Front-end code change data

━━━━

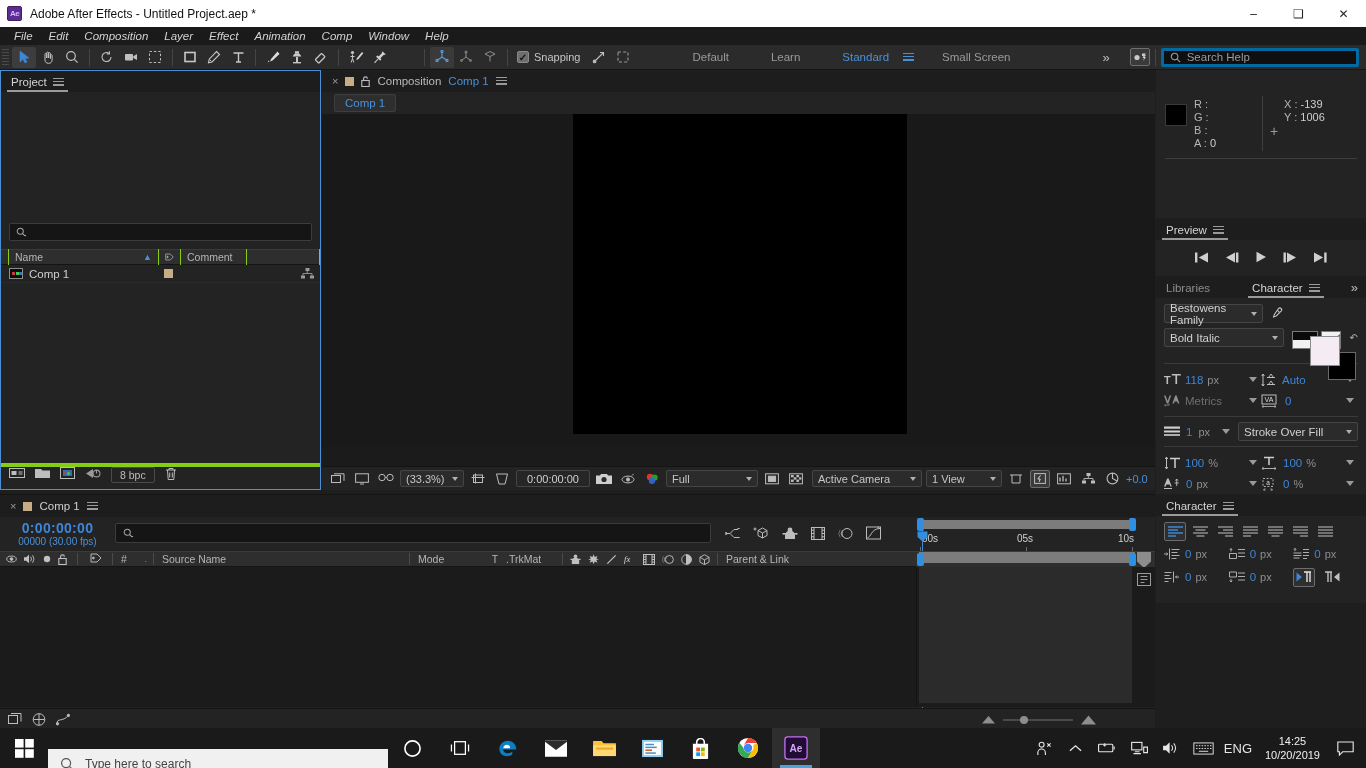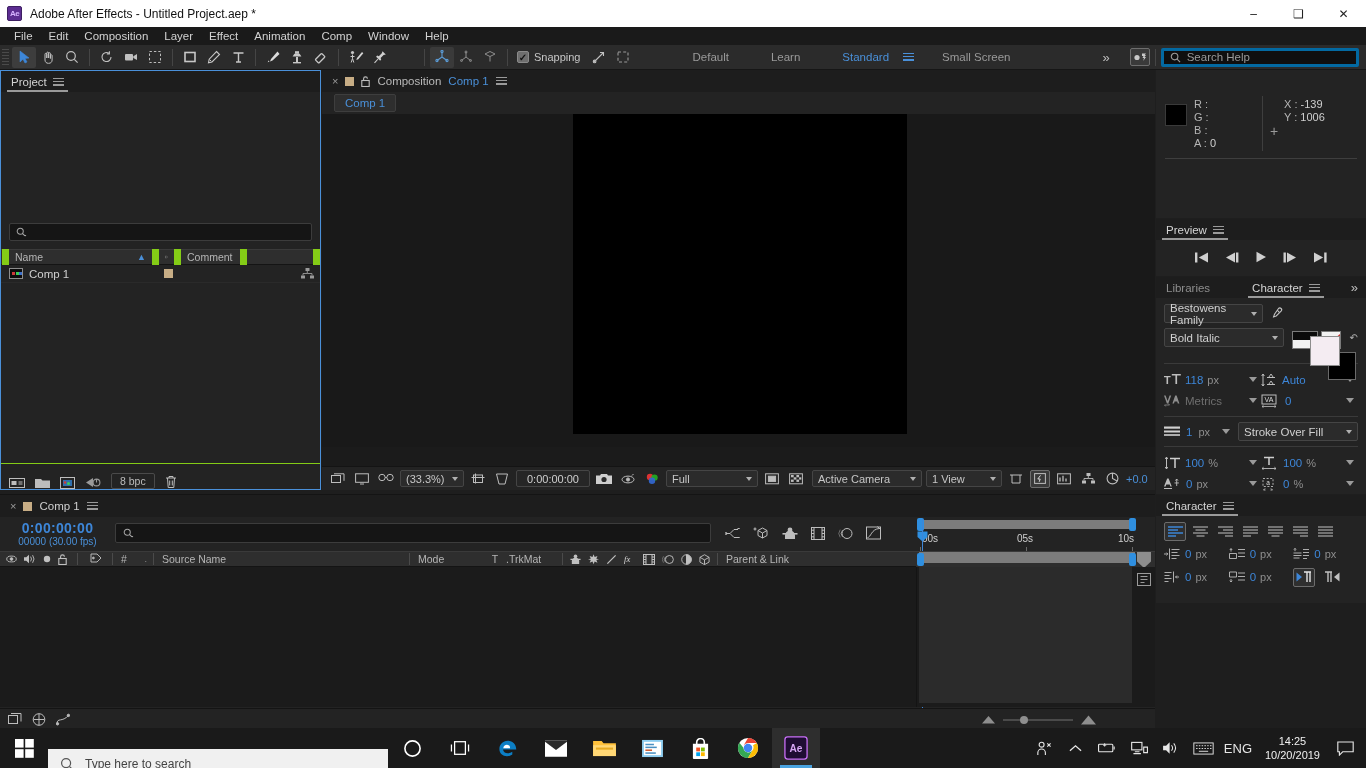--- a/index.html
+++ b/index.html
@@ -34,7 +34,7 @@
   
   .menubar{
     position:absolute; left:0; top:27px; width:1366px; height:18px;
-    background:#1a1a1a; display:flex; align-items:center; padding-left:6px;
+    background:#1a1a1a; display:flex; align-items:center; padding-left:6px;font-style:italic;
   }
   .menu-item{ padding:0 8px; font-size:11.5px; color:#d2d2d2; line-height:18px; }
 

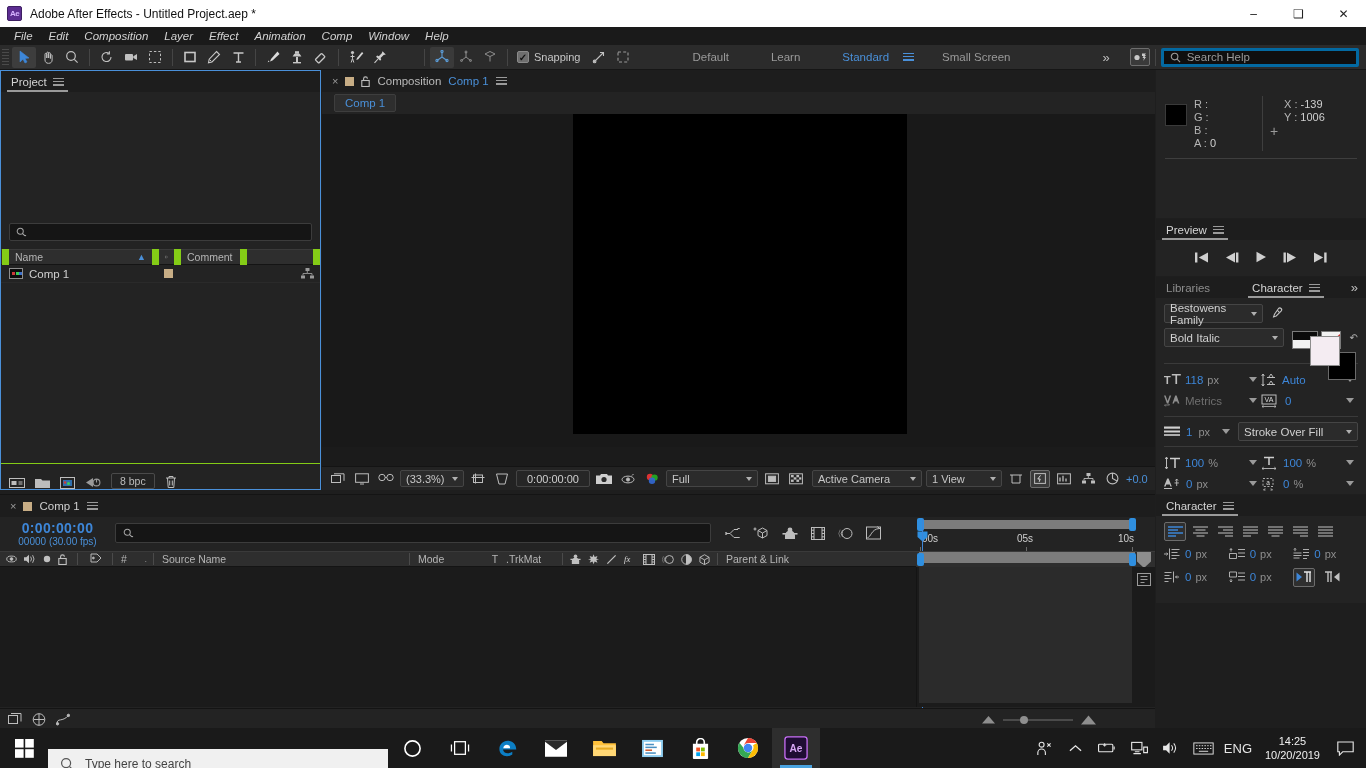--- a/index.html
+++ b/index.html
@@ -81,7 +81,7 @@
                 border-radius:2px; display:flex;align-items:center;padding:0 6px; }
   .proj-cols{ margin-top:8px; height:16px; background:#2e2e2e; display:flex; align-items:center;
               border-top:1px solid #3a3a3a; border-bottom:1px solid #141414; font-size:10.5px;color:#b5b5b5; }
-  .col{ display:flex;align-items:center;height:16px;border-right:7px solid #84cc16;padding:0 6px; }
+  .col{ display:flex;align-items:center;height:16px;border-right:1px solid #84cc16;padding:0 6px; }
   .proj-row{ height:18px; display:flex; align-items:center; font-size:11.5px; color:#cfcfcf;
              border-bottom:1px solid #2a2a2a; }
   .comp-ico{ width:14px;height:11px;margin:0 6px 0 8px;

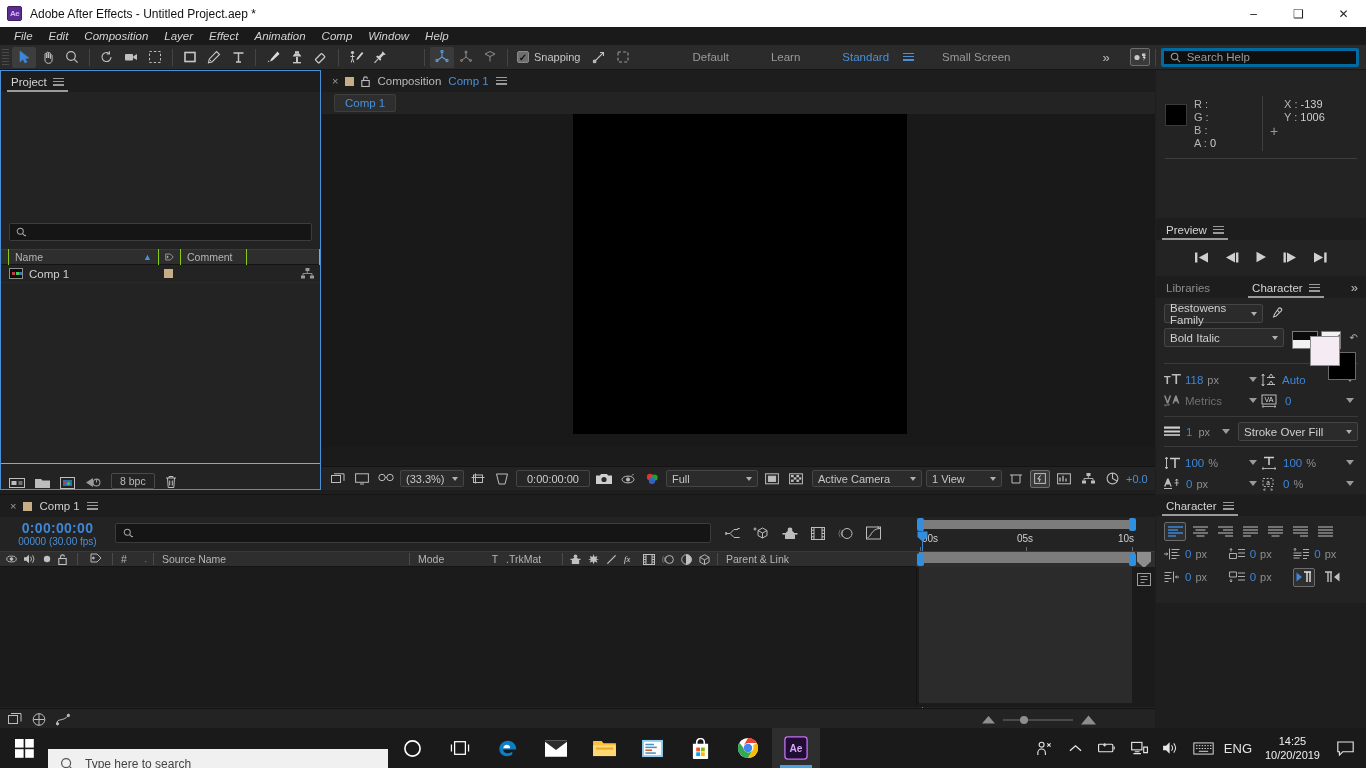--- a/index.html
+++ b/index.html
@@ -89,8 +89,8 @@
   .comp-ico i{ position:absolute;width:3px;height:3px;top:3px; }
   .swatch{ width:9px;height:9px;background:#c7ad85; }
   .proj-footer{ position:absolute;left:0;bottom:0;width:319px;height:26px;
-                background:#232323; border-top:1px solid #84cc16;
-                display:flex;align-items:flex-end;gap:10px;padding:0 8px; }
+                background:#232323; border-top:4px solid #84cc16;
+                display:flex;align-items:flex-start;gap:10px;padding:0 8px; }
   .bpc{ border:1px solid #4a4a4a;border-radius:2px;padding:1px 8px;font-size:10.5px;color:#bdbdbd; }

━━━━

▶ _ACTIVITY_: The string "width" appears on some lines of the data; count those lines and report only how many there are.

▶ _EXERCISE RESULT_: 5